Dataset records below:

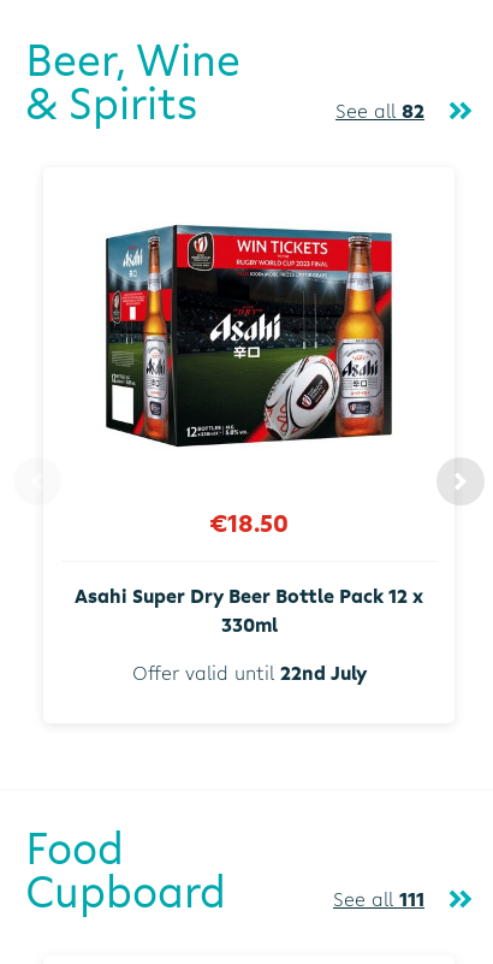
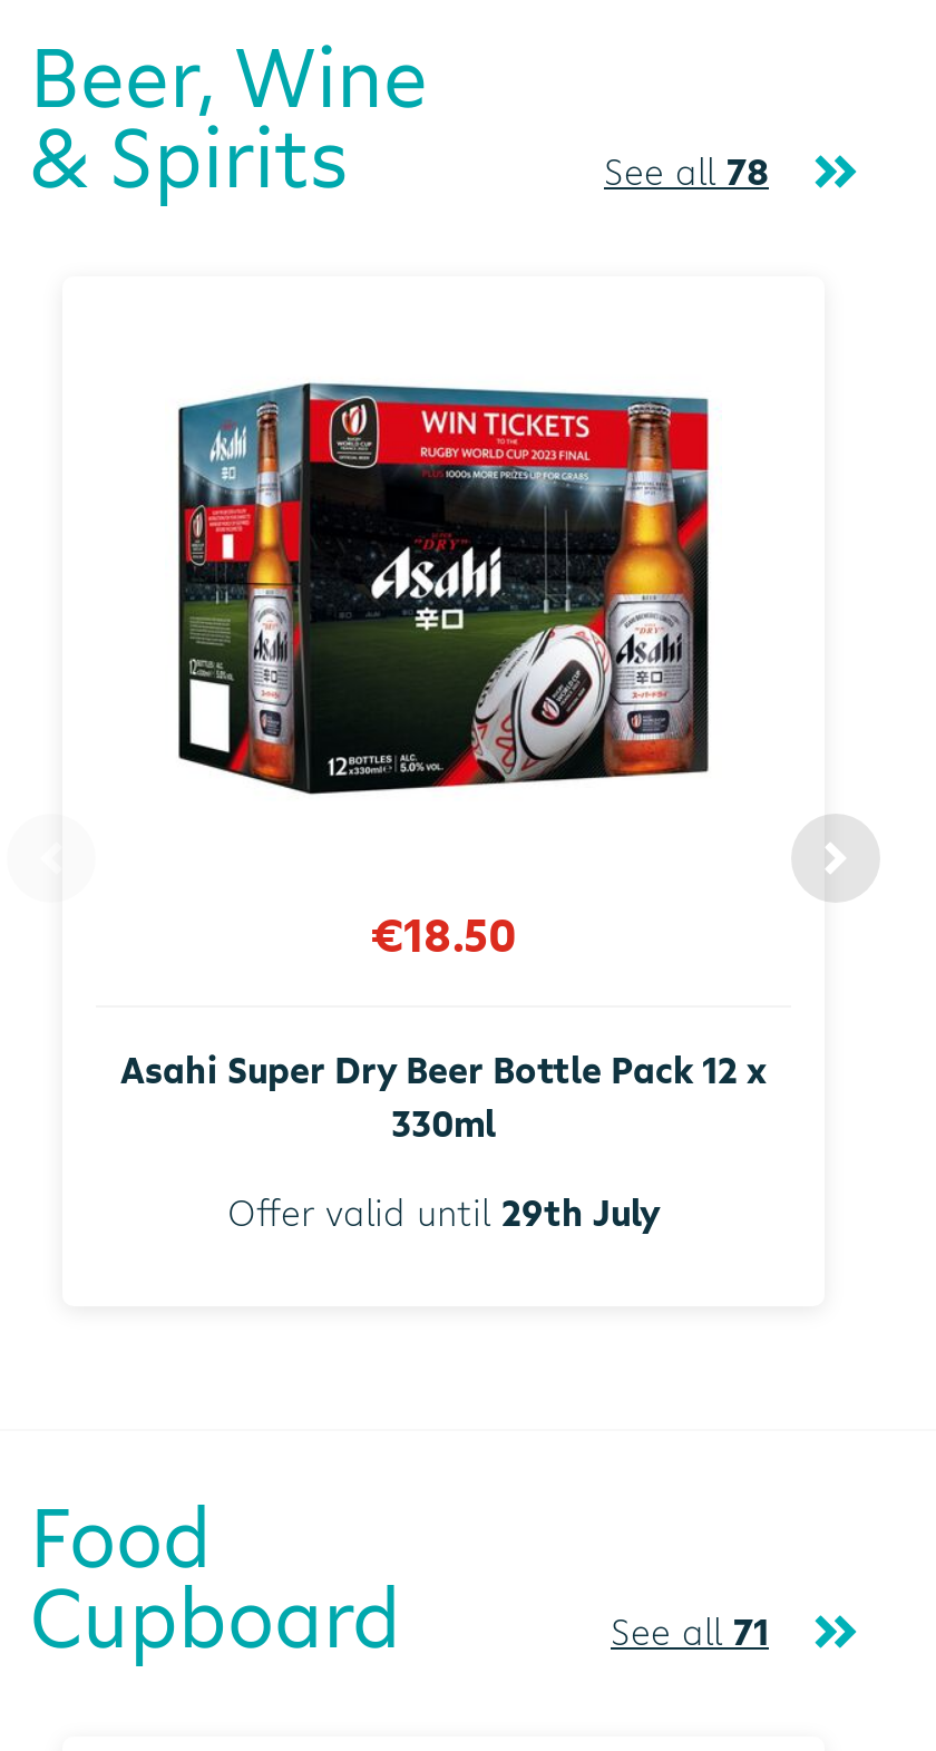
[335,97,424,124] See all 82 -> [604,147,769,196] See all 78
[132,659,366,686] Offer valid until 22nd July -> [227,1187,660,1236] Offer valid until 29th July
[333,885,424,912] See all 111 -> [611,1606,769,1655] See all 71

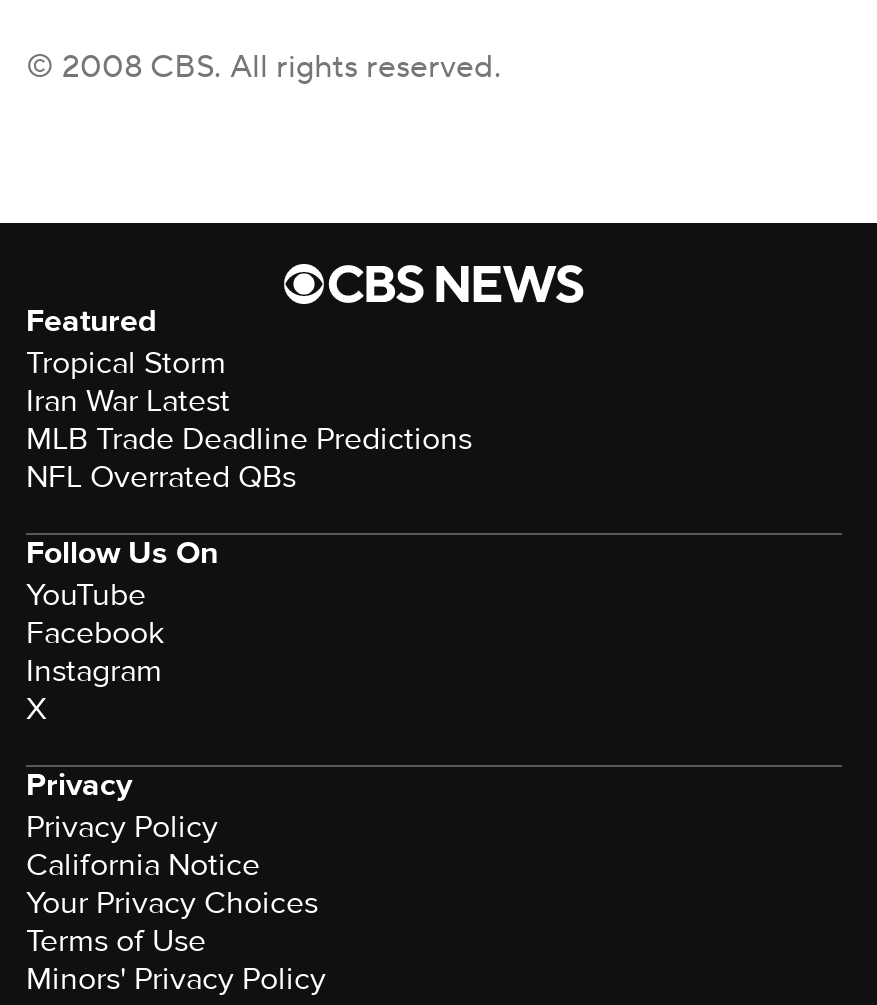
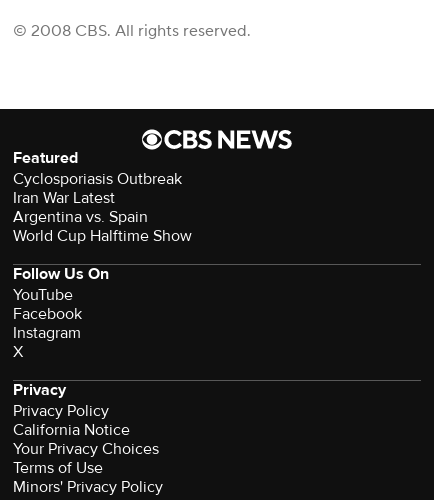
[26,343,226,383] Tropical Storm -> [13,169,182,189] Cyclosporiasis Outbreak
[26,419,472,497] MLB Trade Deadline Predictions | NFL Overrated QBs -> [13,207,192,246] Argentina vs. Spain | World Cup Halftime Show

End of Dataset records.

(Your instructions):
Write out every line above exactly as it is, leaving out the pictures.

(Answer below):
[335,97,424,124] See all 82 -> [604,147,769,196] See all 78
[132,659,366,686] Offer valid until 22nd July -> [227,1187,660,1236] Offer valid until 29th July
[333,885,424,912] See all 111 -> [611,1606,769,1655] See all 71

[26,343,226,383] Tropical Storm -> [13,169,182,189] Cyclosporiasis Outbreak
[26,419,472,497] MLB Trade Deadline Predictions | NFL Overrated QBs -> [13,207,192,246] Argentina vs. Spain | World Cup Halftime Show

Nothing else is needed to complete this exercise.